Collecting a security deposit is one of the most effective tools you have at your disposal to keep your rentals profitable — unless you make a mistake.

Then, a security deposit can backfire, leaving you to pay penalties and fees to a tenant who disputes security deposit deductions.

Here are some things to avoid if you want to keep your rental business running in the black:

1. Charging more than allowed. A majority of states regulate how much a landlord can collect for a security deposit.  Make sure you stay under the limit.  Otherwise, this can invalidate the entire lease — which earns this mistake top billing on the list!

2. Not charging the full amount allowed by law. Bargaining with the deposit as an incentive for tenants is risky.  It’s better to offer something else, like a few free days at move in.

3. Not providing the tenant with a receipt stating the amount that has been designated for the security deposit, versus first month’s rent, fees, etc.

4. Not stating the amount designated for the deposit in the lease. Leaving that figure blank will make it hard to enforce in court.

5. Designating a separate pet deposit as part of the total.  Only charge a pet deposit if you can collect it in addition to the regular deposit. Otherwise, you are limited to using those funds only for pet damage.

6. Not following state law regarding how the funds are held.  For instance, some states require placing funds in an interest-bearing account. Others require posting a bond, or disclosing the location of the account. Know your local rules.

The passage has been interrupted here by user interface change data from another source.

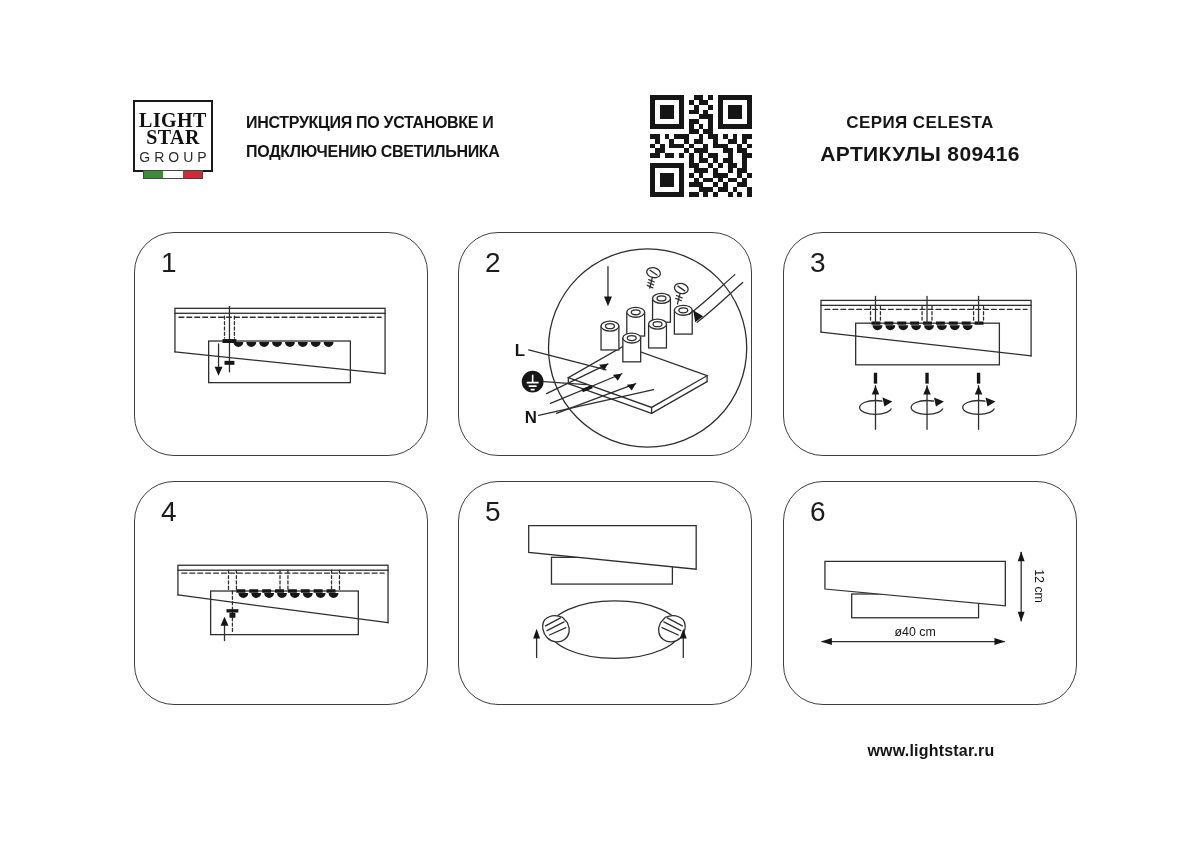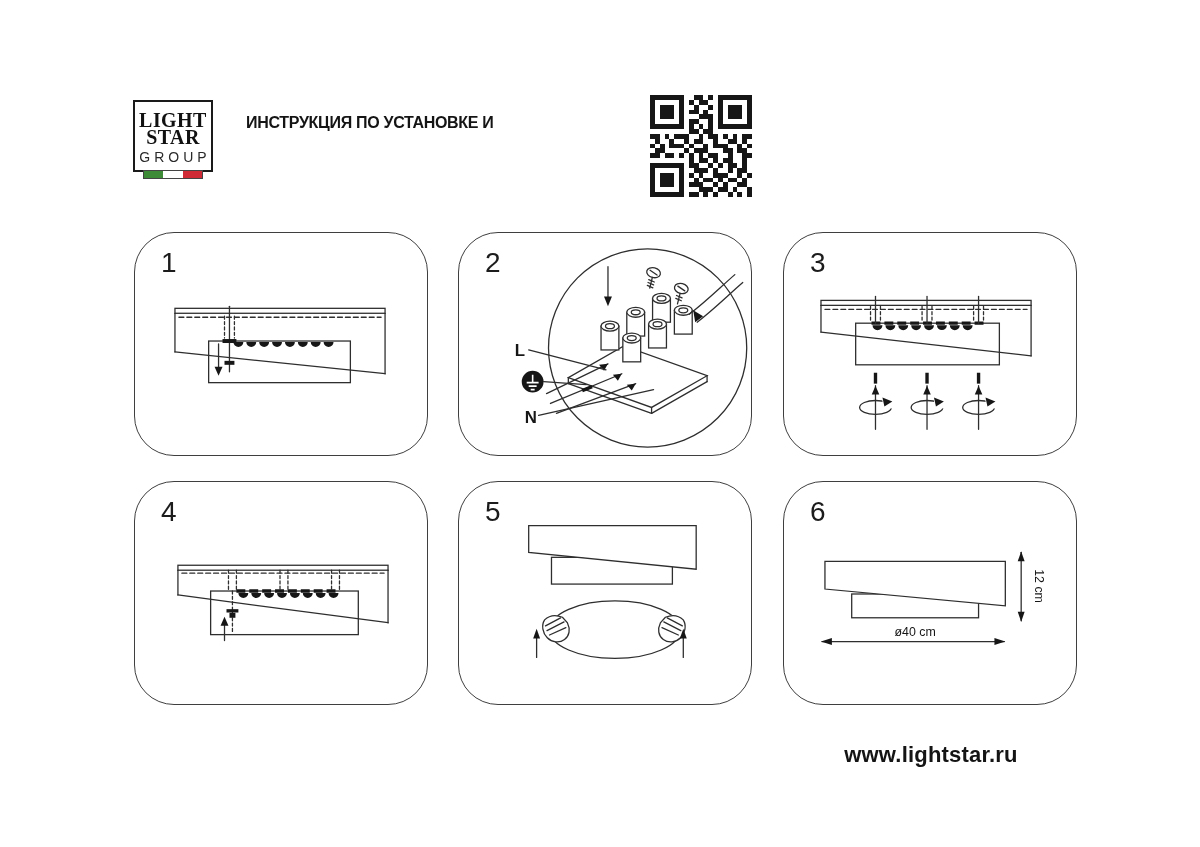--- a/index.html
+++ b/index.html
@@ -321,6 +321,10 @@
       <rect x="20" y="20" width="1" height="1"></rect>
     </svg>
 
+  <div class="series-block">
+    <div class="series-name">СЕРИЯ CELESTA</div>
+    <div class="article">АРТИКУЛЫ 809416</div>
+  </div>
 
   <section class="panel p1">
     <div class="step-num">1</div>

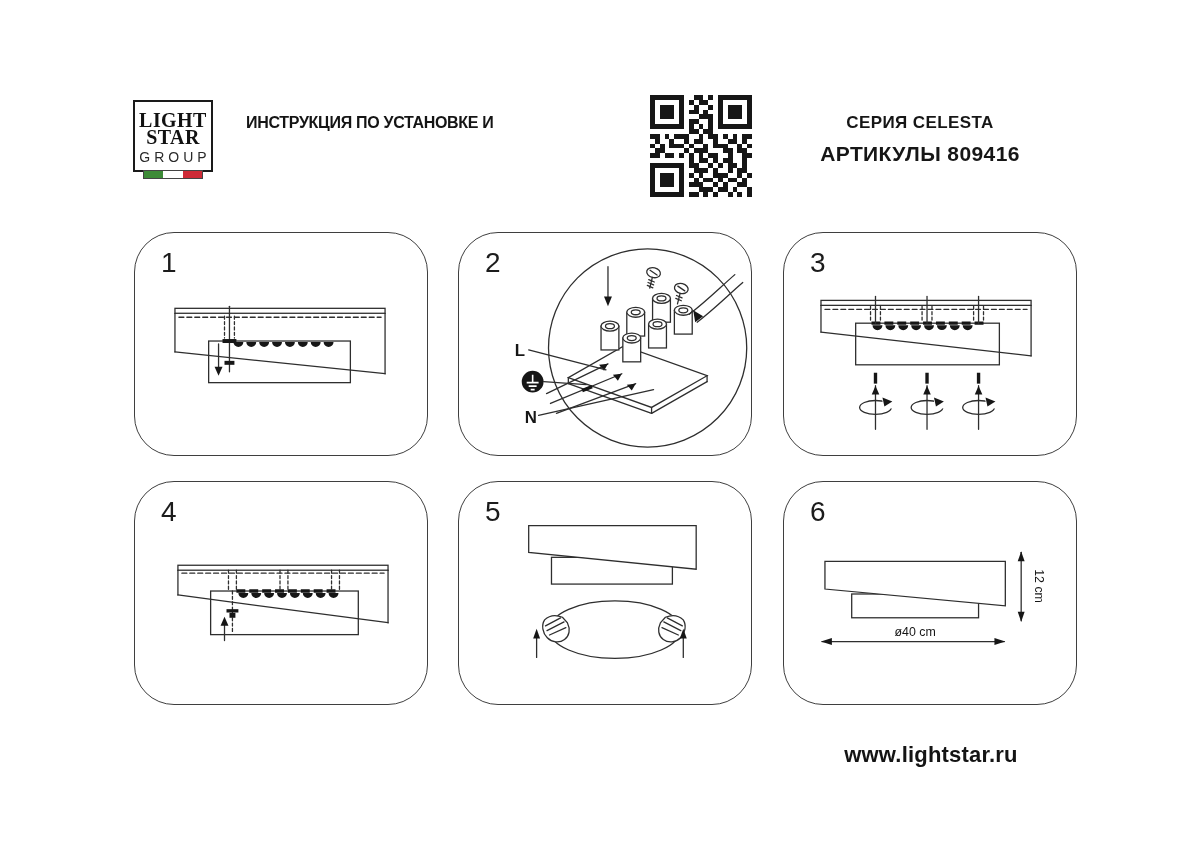--- a/index.html
+++ b/index.html
@@ -81,6 +81,7 @@
 
   <div class="page-title">
     <div>ИНСТРУКЦИЯ ПО УСТАНОВКЕ И</div>
+    <div>ПОДКЛЮЧЕНИЮ СВЕТИЛЬНИКА</div>
   </div>
 
   <svg class="qr" viewBox="0 0 21 21" preserveAspectRatio="none" fill="#161616">

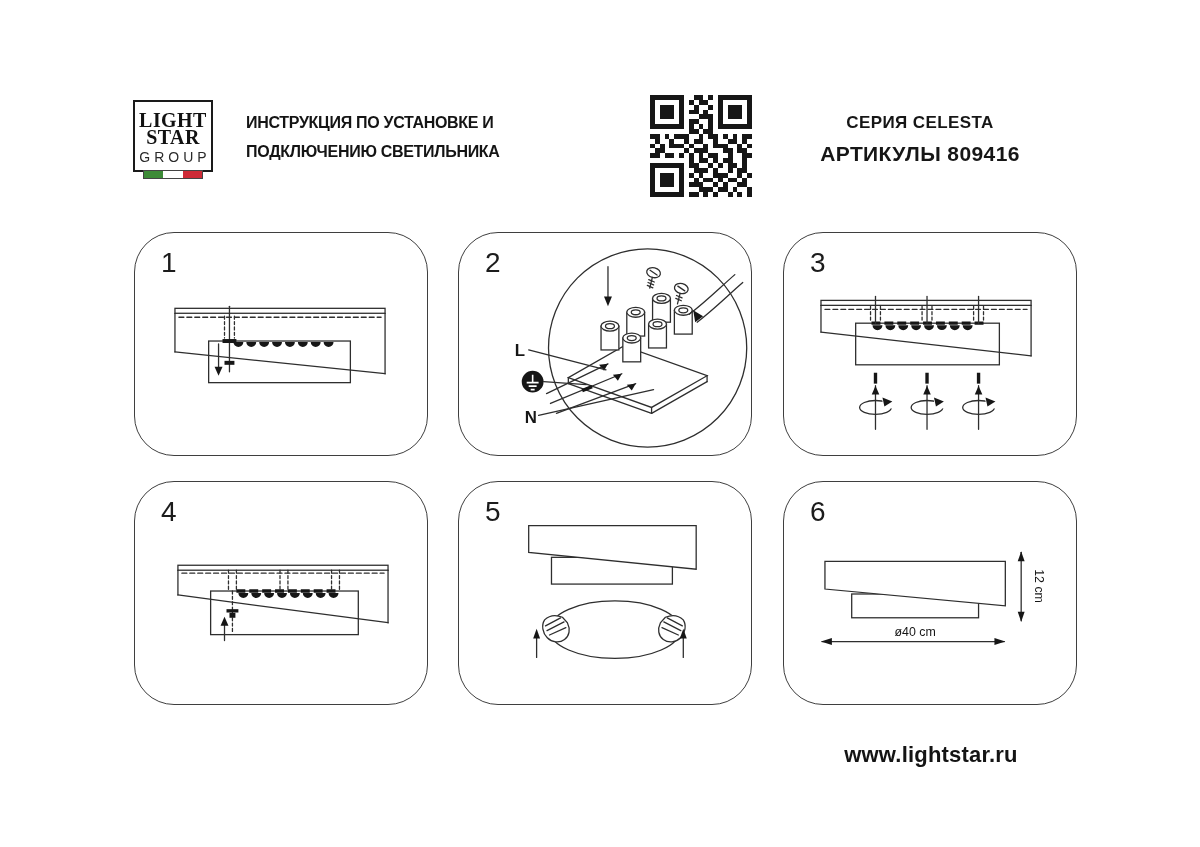--- a/index.html
+++ b/index.html
@@ -60,7 +60,7 @@
   
   .site {
     position:absolute; left:783px; top:742px; width:296px; text-align:center;
-    font-size:22px; font-weight:bold; letter-spacing:0.2px; color:#141414;
+    font-size:16px; font-weight:bold; letter-spacing:0.2px; color:#141414;
   }
 </style>
 </head>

7. Not recording the condition of the property during a walk-through when the tenant moves in.  Allow the tenant an additional week after they move in to amend that condition report in the event they find other items of damage that they want to claim were there when they moved in. That way, you are in a good position in the event of a legal dispute because you can show the tenant had every opportunity to identify damage at that time.

8.  Not contacting the tenant pre-move out to discuss what will need to be fixed. Providing tenants a head start will reduce the likelihood of taking a deduction from the deposit, which eliminates the risk of a dispute.  A landlord never benefits when they have to clean up — even if there is a security deposit to cover the costs.

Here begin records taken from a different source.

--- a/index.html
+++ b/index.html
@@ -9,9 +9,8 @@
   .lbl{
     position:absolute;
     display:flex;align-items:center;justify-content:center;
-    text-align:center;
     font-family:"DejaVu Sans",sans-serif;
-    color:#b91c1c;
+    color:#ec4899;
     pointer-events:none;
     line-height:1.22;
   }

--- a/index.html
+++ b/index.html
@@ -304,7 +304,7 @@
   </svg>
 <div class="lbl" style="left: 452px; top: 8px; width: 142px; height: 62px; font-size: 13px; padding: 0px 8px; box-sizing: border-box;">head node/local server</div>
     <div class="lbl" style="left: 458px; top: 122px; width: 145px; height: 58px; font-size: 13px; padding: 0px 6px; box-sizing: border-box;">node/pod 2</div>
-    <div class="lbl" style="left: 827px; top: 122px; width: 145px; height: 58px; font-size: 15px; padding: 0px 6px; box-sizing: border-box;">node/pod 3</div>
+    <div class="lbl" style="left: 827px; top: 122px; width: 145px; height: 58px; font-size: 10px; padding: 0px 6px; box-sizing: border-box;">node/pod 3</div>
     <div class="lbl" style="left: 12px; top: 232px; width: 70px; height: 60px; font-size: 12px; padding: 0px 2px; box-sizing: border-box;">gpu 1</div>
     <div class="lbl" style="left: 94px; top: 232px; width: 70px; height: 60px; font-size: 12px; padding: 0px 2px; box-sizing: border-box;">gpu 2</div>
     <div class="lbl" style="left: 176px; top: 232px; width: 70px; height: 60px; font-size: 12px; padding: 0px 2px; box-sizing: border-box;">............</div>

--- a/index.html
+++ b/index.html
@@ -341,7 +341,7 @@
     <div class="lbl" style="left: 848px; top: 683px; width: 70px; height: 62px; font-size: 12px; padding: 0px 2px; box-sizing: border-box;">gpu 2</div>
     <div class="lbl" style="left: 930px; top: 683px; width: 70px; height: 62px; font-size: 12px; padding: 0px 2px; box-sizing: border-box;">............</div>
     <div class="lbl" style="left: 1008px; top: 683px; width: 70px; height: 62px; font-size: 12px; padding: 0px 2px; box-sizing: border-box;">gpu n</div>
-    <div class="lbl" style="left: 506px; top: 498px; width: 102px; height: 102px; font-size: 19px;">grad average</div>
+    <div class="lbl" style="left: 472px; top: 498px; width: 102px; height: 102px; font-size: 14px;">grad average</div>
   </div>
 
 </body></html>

9. Not doing a final walk-thru with the tenant, or having the tenant sign a move-out statement detailing any damage.  You must present both a “before” and an “after” picture in the event of a dispute.

10.  Partial or early distributions of the deposit, like providing a refund to a roommate who moves early, or allowing the tenant to apply the deposit to the last month’s rent cause legal hassles, eliminate the ability to check for damage once the tenant’s possessions are cleared out, and defeat the purpose of collecting a deposit in the first place.